Treasuries advanced for the first time in five days amid speculation the biggest weekly increase in benchmark 10-year yields in two years was excessive.
Longer-maturity bonds led gains after a fund manager at Pacific Investment Management Co. said investors should be buying fixed-income assets after prices fell. Treasury 10-year yields (USGG10YR) climbed to the highest level since August 2011 yesterday after Fed Chairman Ben S. Bernanke said on June 19 that the bank may begin dialing down its quantitative easing this year and end it in mid-2014.
“There is an element of the Treasury market being oversold,” said Soeren Moerch, head of fixed-income trading at Danske Bank A/S in Copenhagen. “Bernanke’s comments turned out to be more hawkish than many had anticipated but he reiterated it’s all data dependent. The market seems to be taking a pause to monitor the next round of economic numbers to see if there is a strong ground for the Fed to turn off its liquidity tap.”
The U.S. 10-year yield dropped one basis point, or 0.01 percentage point, to 2.40 percent at 7:04 a.m. New York time, according to Bloomberg Bond Trader prices. The 1.75 percent note due in May 2023 rose 1/8, or $1.25 per $1,000 face amount, to 94 9/32. The yield climbed to 2.47 percent yesterday, the highest level since Aug. 8, 2011, and has increased 27 basis points this week, the most since July 2011.
The 30-year yield fell three basis points today to 3.49 percent after rising 17 basis points during the prior two days.
Bernanke, speaking this week after a two-day meeting of the Federal Open Market Committee, said reducing bond purchases would depend on the economy achieving the central bank’s objectives. Policy makers are forecasting growth of as much as 2.6 percent this year and 3.5 percent in 2014.
Fed Buying
The Fed has been buying $45 billion of Treasuries and $40 billion of mortgage securities each month to put downward pressure on borrowing costs in its third round of asset purchases.
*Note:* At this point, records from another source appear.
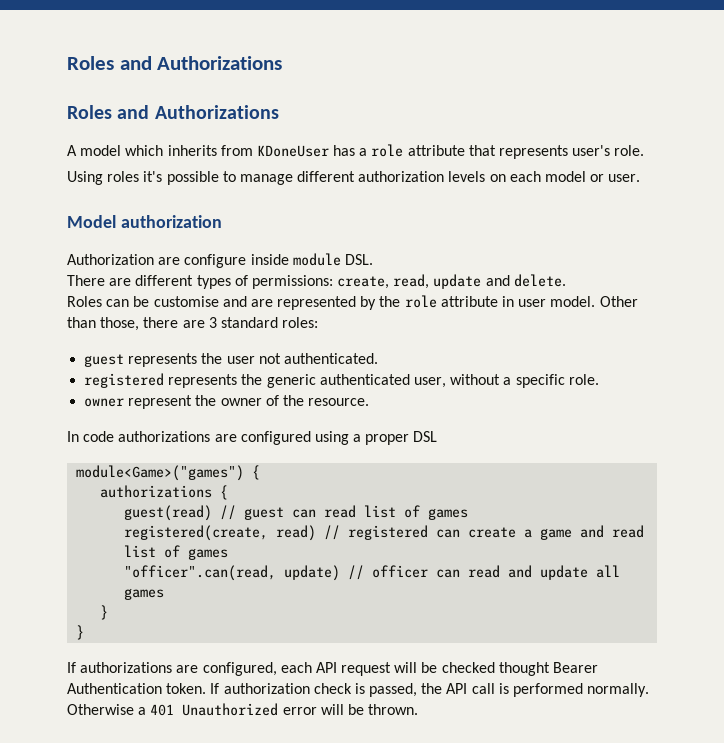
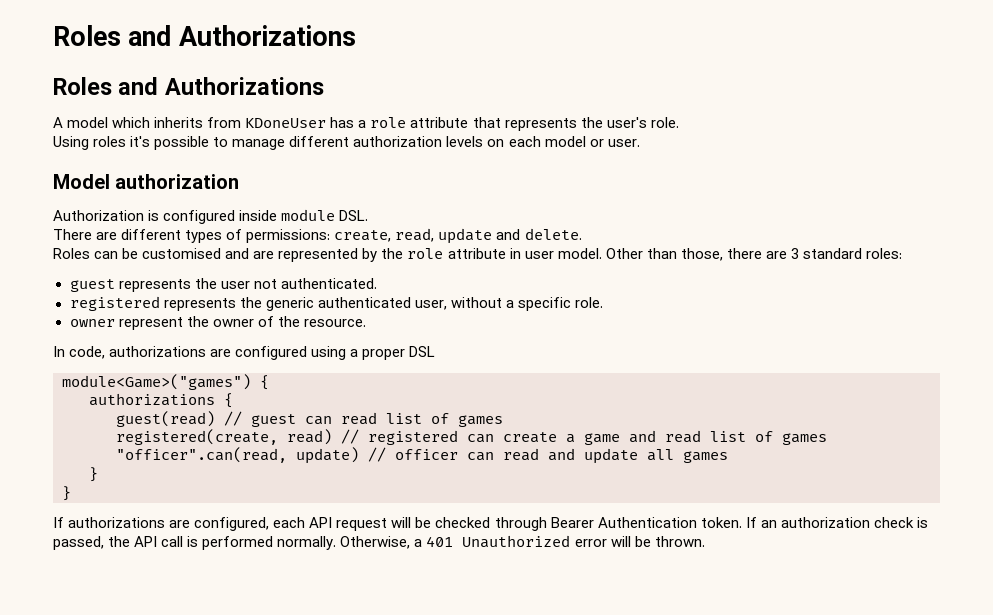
- A model which inherits from KDoneUser has a role attribute that represents user's role.
+ A model which inherits from KDoneUser has a role attribute that represents the user's role.
- Authorization are configure inside module DSL.
+ Authorization is configured inside module DSL.
- Roles can be customise and are represented by the role attribute in user model.
+ Roles can be customised and are represented by the role attribute in user model.
- In code authorizations are configured using a proper DSL
+ In code, authorizations are configured using a proper DSL
- If authorizations are configured, each API request will be checked thought Bearer Authentication token.
+ If authorizations are configured, each API request will be checked through Bearer Authentication token.
- If authorization check is passed, the API call is performed normally.
+ If an authorization check is passed, the API call is performed normally.
- Otherwise a 401 Unauthorized error will be thrown.
+ Otherwise, a 401 Unauthorized error will be thrown.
It has kept its target rate for overnight lending between banks at zero to 0.25 percent since December 2008 to support the economy.
“The valuations tell you that this is a time to be adding to fixed income rather than trying to follow the crowd out the door,” Myles Bradshaw, a fund manager at Pimco in London, said in an interview on Bloomberg Television’s “The Pulse” with Guy Johnson. “Because of this technical washout we’re beginning to see value coming back into the bond market.”
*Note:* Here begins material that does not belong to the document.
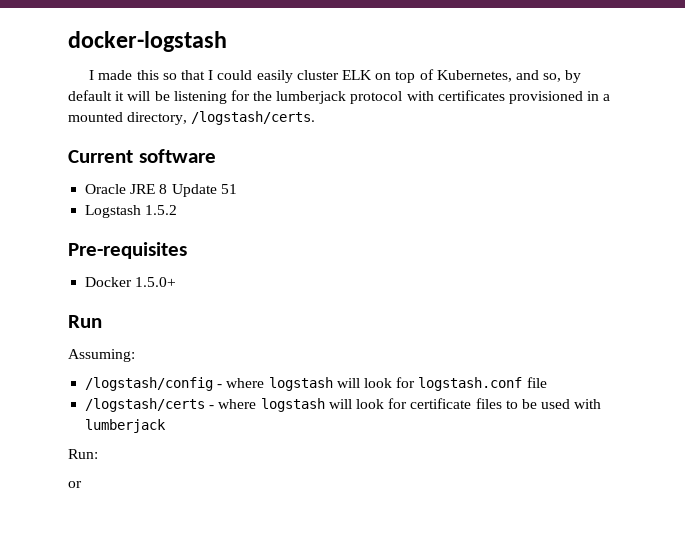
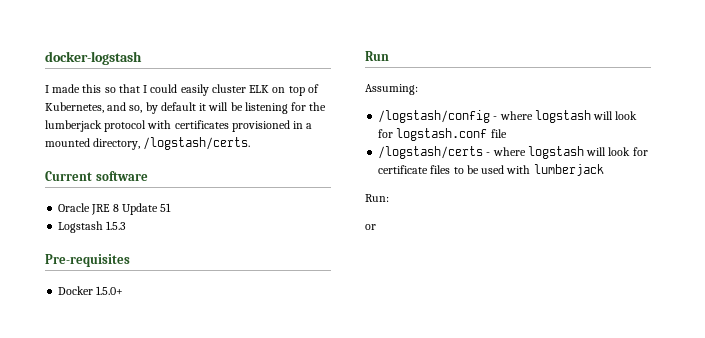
- Logstash 1.5.2
+ Logstash 1.5.3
Volatility in Treasuries as measured by the Bank of America Merrill Lynch MOVE index climbed to 96.02 according to the most recent available data on June 20, the highest level since December 2011. It has averaged 60.77 this year.
Rising Volumes
Trading volume has been rising, with the amount changing hands through ICAP Plc, the largest inter-dealer broker of U.S. government debt, averaging $403 billion a day since the start of May. That’s up from an average of $281 billion in the first four months of the year. Volume was $569 billion on June 20.
Economic reports next week on home prices and durable goods may add to the case for the Fed to curb easing measures.
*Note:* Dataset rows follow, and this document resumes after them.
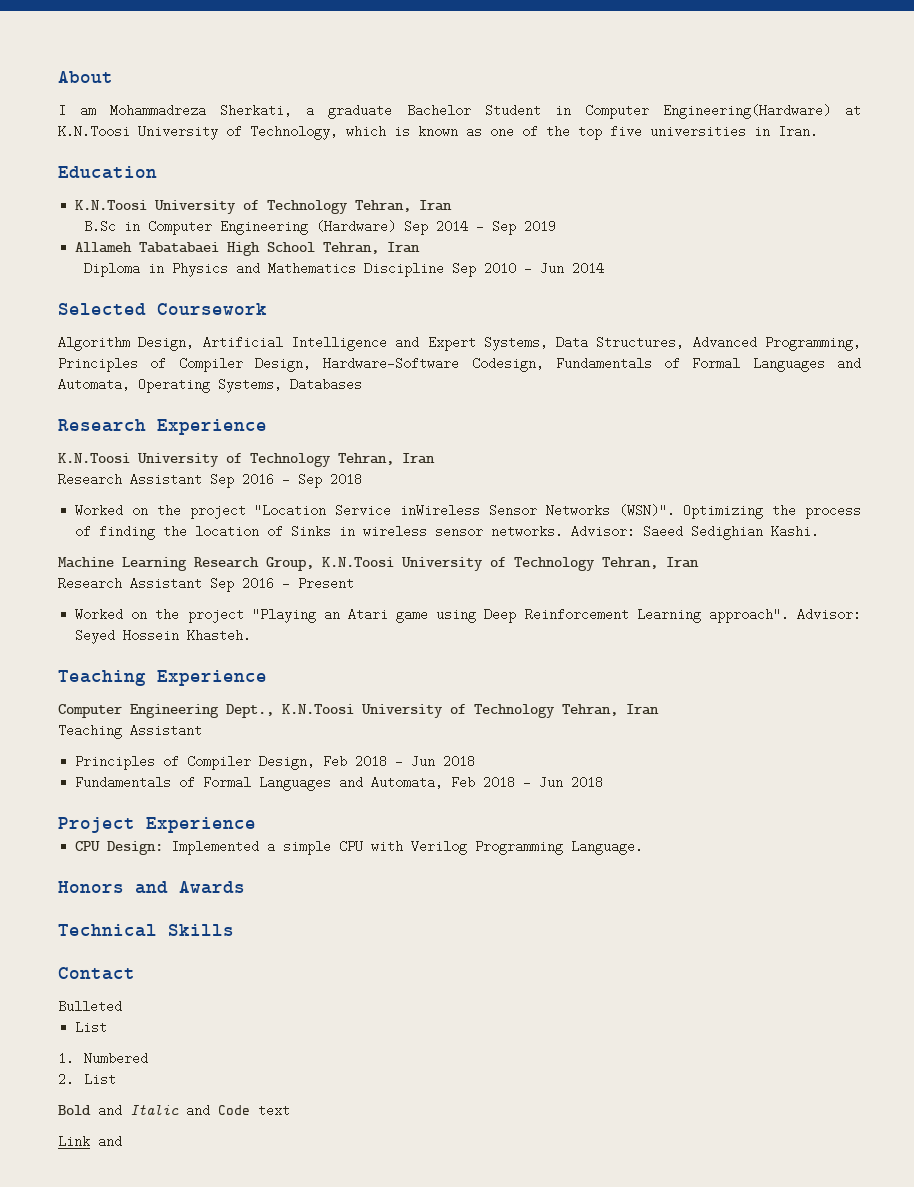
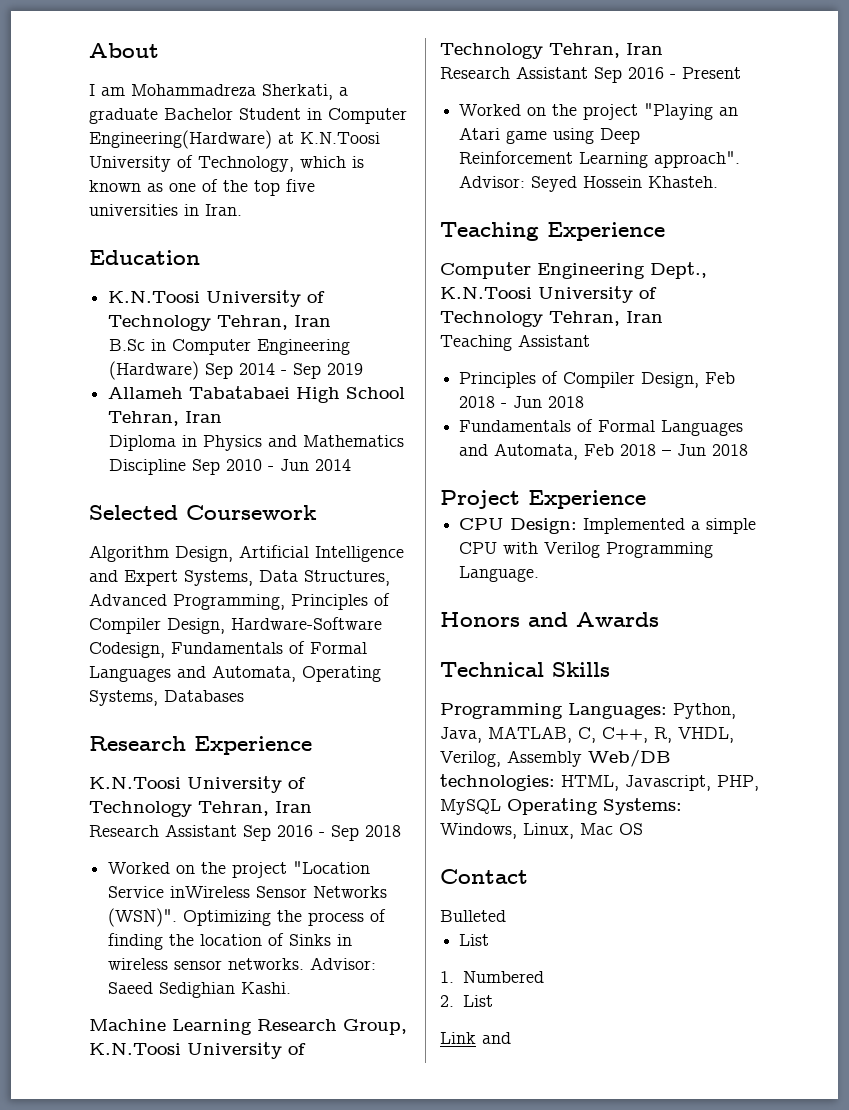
+ Programming Languages: Python, Java, MATLAB, C, C++, R, VHDL, Verilog, Assembly Web/DB technologies: HTML, Javascript, PHP, MySQL Operating Systems: Windows, Linux, Mac OS
- Bold and Italic and Code text

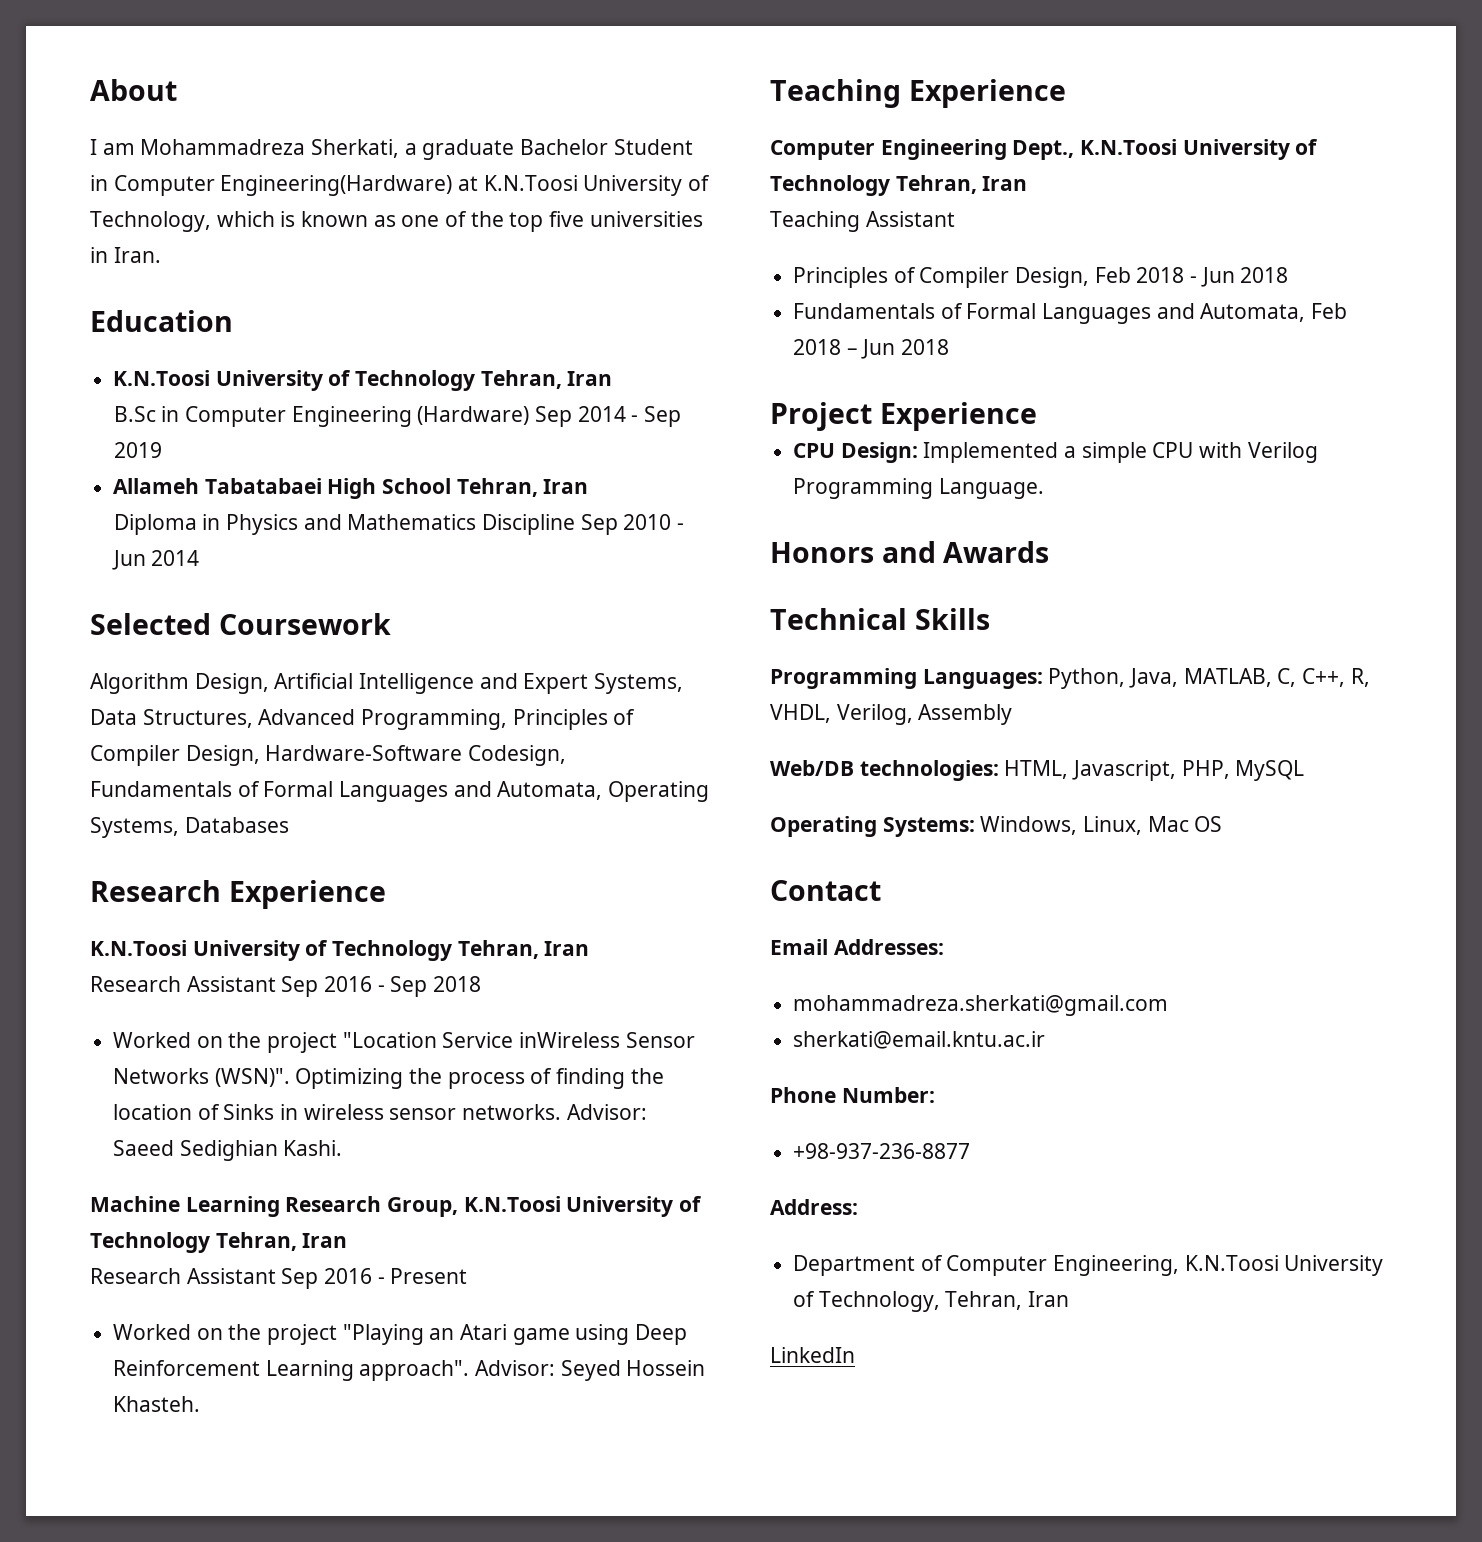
- Programming Languages: Python, Java, MATLAB, C, C++, R, VHDL, Verilog, Assembly Web/DB technologies: HTML, Javascript, PHP, MySQL Operating Systems: Windows, Linux, Mac OS
+ Programming Languages: Python, Java, MATLAB, C, C++, R, VHDL, Verilog, Assembly
+ Web/DB technologies: HTML, Javascript, PHP, MySQL
+ Operating Systems: Windows, Linux, Mac OS
- Bulleted
- List
- 1. Numbered
- 2. List
- Link and
+ Email Addresses:
+ mohammadreza.sherkati@gmail.com
+ sherkati@email.kntu.ac.ir
+ Phone Number:
+ +98-937-236-8877
+ Address:
+ Department of Computer Engineering, K.N.Toosi University of Technology, Tehran, Iran
+ LinkedIn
Orders for durable goods rose 3 percent in May, expanding for a second month, according to the median estimate of economists in a Bloomberg News survey before the Commerce Department on June 25. A separate report the same day will show the S&P/Case-Shiller (SPCS20Y%) index of property values jumped 10.6 percent in April from a year earlier, the surveys show.
The Fed will cut its $85 billion in monthly bond purchases by $20 billion at the Sept. 17-18 policy meeting, according to 44 percent of 54 economists surveyed by Bloomberg after Bernanke’s June 19 press conference. In a June 4-5 survey, only 27 percent forecast tapering would start in September.
Term Premium
The U.S. 10-year term premium, a model that includes expectations for interest rates, growth and inflation surged to minus 0.05 percent, the most since July 2011. The figure has risen from the record low of minus 1.02 percent set in July. A negative reading suggests investors are willing to accept yields below what’s considered fair value.
The Treasury will sell $35 billion in two-year notes on June 25, an equal amount of five-year debt the following day and $29 billion in seven-year securities on June 27.